*PROMPT*
Your response should be an exact reproduction of the data below, beginning at the line containing "font-size: 28px; line-height: 32px;" and ending with the final line.

*SOURCE MATERIAL*

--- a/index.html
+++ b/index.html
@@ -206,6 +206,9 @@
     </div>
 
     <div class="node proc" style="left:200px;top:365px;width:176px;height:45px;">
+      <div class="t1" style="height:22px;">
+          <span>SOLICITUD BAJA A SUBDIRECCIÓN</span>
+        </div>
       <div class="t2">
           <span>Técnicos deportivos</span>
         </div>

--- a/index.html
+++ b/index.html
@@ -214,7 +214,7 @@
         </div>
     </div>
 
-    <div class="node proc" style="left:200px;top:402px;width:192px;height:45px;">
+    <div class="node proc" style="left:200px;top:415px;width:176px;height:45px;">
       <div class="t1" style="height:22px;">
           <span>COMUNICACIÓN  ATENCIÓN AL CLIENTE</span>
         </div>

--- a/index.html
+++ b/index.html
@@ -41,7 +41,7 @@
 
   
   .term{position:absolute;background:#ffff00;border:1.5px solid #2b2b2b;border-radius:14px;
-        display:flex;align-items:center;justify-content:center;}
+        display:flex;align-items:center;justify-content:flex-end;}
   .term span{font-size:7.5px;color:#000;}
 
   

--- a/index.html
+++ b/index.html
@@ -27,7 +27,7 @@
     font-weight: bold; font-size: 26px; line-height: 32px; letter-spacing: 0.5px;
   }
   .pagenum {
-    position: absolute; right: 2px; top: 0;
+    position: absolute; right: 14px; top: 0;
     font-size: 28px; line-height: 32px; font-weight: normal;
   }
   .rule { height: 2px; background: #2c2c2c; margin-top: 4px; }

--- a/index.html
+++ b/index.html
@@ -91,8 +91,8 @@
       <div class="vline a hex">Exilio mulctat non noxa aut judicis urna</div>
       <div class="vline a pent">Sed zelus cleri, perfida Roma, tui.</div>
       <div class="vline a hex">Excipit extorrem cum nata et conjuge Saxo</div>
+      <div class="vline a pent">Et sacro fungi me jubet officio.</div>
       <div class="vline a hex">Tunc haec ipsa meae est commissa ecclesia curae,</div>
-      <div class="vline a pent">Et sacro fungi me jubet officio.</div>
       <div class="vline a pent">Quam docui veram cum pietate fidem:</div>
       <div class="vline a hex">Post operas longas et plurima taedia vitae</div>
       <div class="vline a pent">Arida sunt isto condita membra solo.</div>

*PROBLEM SOLUTION*
     font-size: 28px; line-height: 32px; font-weight: normal;
   }
   .rule { height: 2px; background: #2c2c2c; margin-top: 4px; }

--- a/index.html
+++ b/index.html
@@ -91,8 +91,8 @@
       <div class="vline a hex">Exilio mulctat non noxa aut judicis urna</div>
       <div class="vline a pent">Sed zelus cleri, perfida Roma, tui.</div>
       <div class="vline a hex">Excipit extorrem cum nata et conjuge Saxo</div>
+      <div class="vline a pent">Et sacro fungi me jubet officio.</div>
       <div class="vline a hex">Tunc haec ipsa meae est commissa ecclesia curae,</div>
-      <div class="vline a pent">Et sacro fungi me jubet officio.</div>
       <div class="vline a pent">Quam docui veram cum pietate fidem:</div>
       <div class="vline a hex">Post operas longas et plurima taedia vitae</div>
       <div class="vline a pent">Arida sunt isto condita membra solo.</div>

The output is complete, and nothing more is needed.